National Institute for Literacy
 

[Assessment 737] Data quality and usefulness

Mary Beheler mbeheler at cabell.lib.wv.us
Tue Apr 17 17:58:28 EDT 2007


MessageDoes GIGO apply to the data all of us, big and small, are gathering?



The information gleaned from the CASAS Life Skills (or any other) assessment
tool can be useful for spotting problems and successes, but because of the
*multiple layers of skills involved in answering any one question* the
specific question(s) missed must be looked at very carefully. But, getting
the student feedback that makes looking carefully possible gets into
problems of assessment confidentiality.



Example: A excellent student may understand *everything* else about a
certain CASAS map question, but if he or she has heard the expression "X
marks the spot," and assumes X means the goal, not the beginning, this
question will be nonsense. I don't think the check-off sheet of demonstrated
skills specifies, "Knows that on *this* map X means, "Start here." If the
student's tutor or I can't discuss a missed question with the student, how
will I discover that?



How do we know that the question a student answers or misses actually
assesses the skill the assessment manual tells us it does?
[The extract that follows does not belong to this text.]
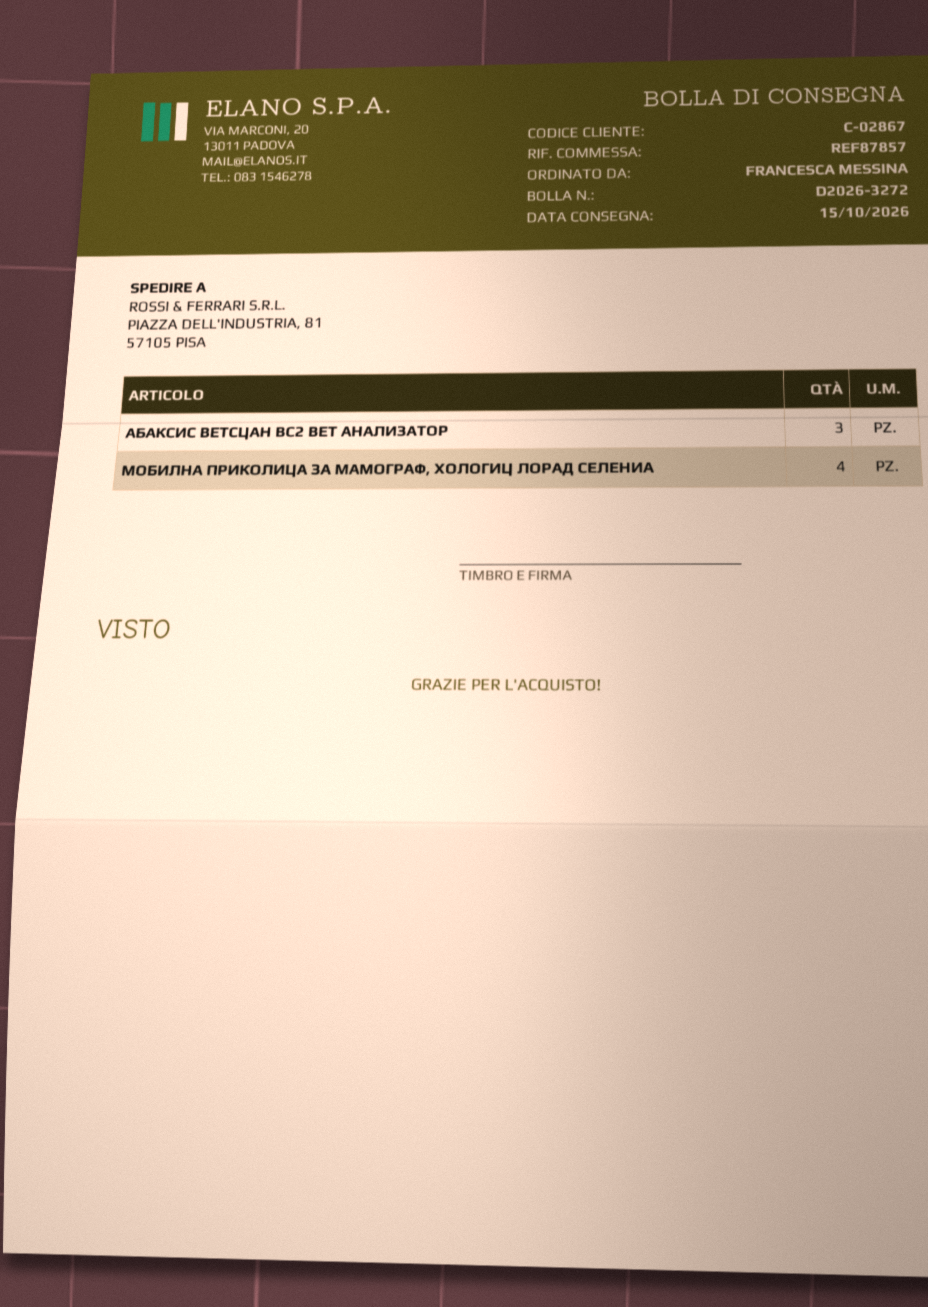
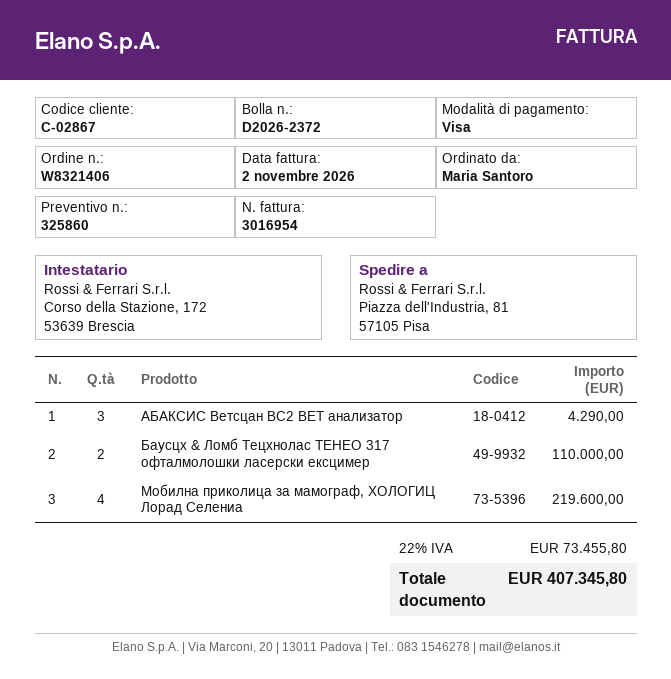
delivery note number: D2026-3272 -> D2026-2372
ordered by: FRANCESCA MESSINA -> Maria Santoro
Баусцх & Ломб Тецхнолас ТЕНЕО 317 офталмолошки ласерски ексцимер: none -> 2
I was scoring an answer sheet and was dismayed at how poorly a student was
doing, when I noticed I was using the math answers, not reading. I switched
to the correct set, and the student made even a worse score! Both scores
were in the "valid" range, too! How much confidence should I place in that
assessment?



Having the questions in a booklet and marking the answers to multiple choice
questions on a separate sheet may be a skill even somewhat advanced adult
students do not have. Because our student workbooks don't use multiple
choice questions, we have actually created lists of number-letter pairs to
see if a student can mark the letter in the appropriate column of each
numbered row on a separate answer sheet. That's all. (Did that after a
strong level 2 student marked the answer sheet by page number, not question
number, with answers to 2 and 3 questions marked in the same row.)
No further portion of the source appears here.